• Required action
Using the records below, transcribe word for word the stretch from the line that contains "domain/build.gradle and api/build.gradle" through the line that contains "not exist yet)", both end lines included, and nothing else.
###
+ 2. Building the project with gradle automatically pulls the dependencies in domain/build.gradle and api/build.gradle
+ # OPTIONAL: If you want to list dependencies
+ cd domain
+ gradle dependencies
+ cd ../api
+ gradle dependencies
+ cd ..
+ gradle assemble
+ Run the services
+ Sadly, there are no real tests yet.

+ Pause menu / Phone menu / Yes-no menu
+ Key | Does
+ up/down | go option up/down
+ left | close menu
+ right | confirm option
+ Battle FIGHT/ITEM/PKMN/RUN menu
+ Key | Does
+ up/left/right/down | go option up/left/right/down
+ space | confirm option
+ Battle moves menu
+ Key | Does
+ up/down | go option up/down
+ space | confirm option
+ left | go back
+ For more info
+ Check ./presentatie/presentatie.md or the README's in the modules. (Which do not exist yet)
###
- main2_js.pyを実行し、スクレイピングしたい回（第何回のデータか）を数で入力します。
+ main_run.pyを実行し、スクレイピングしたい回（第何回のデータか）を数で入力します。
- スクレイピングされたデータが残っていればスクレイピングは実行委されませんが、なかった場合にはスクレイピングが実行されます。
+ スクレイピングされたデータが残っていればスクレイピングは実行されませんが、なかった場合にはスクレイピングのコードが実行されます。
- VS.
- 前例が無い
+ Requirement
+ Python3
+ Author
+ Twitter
###
• Exercise answer
+ 2. Building the project with gradle automatically pulls the dependencies in domain/build.gradle and api/build.gradle
+ # OPTIONAL: If you want to list dependencies
+ cd domain
+ gradle dependencies
+ cd ../api
+ gradle dependencies
+ cd ..
+ gradle assemble
+ Run the services
+ Sadly, there are no real tests yet.

+ Pause menu / Phone menu / Yes-no menu
+ Key | Does
+ up/down | go option up/down
+ left | close menu
+ right | confirm option
+ Battle FIGHT/ITEM/PKMN/RUN menu
+ Key | Does
+ up/left/right/down | go option up/left/right/down
+ space | confirm option
+ Battle moves menu
+ Key | Does
+ up/down | go option up/down
+ space | confirm option
+ left | go back
+ For more info
+ Check ./presentatie/presentatie.md or the README's in the modules. (Which do not exist yet)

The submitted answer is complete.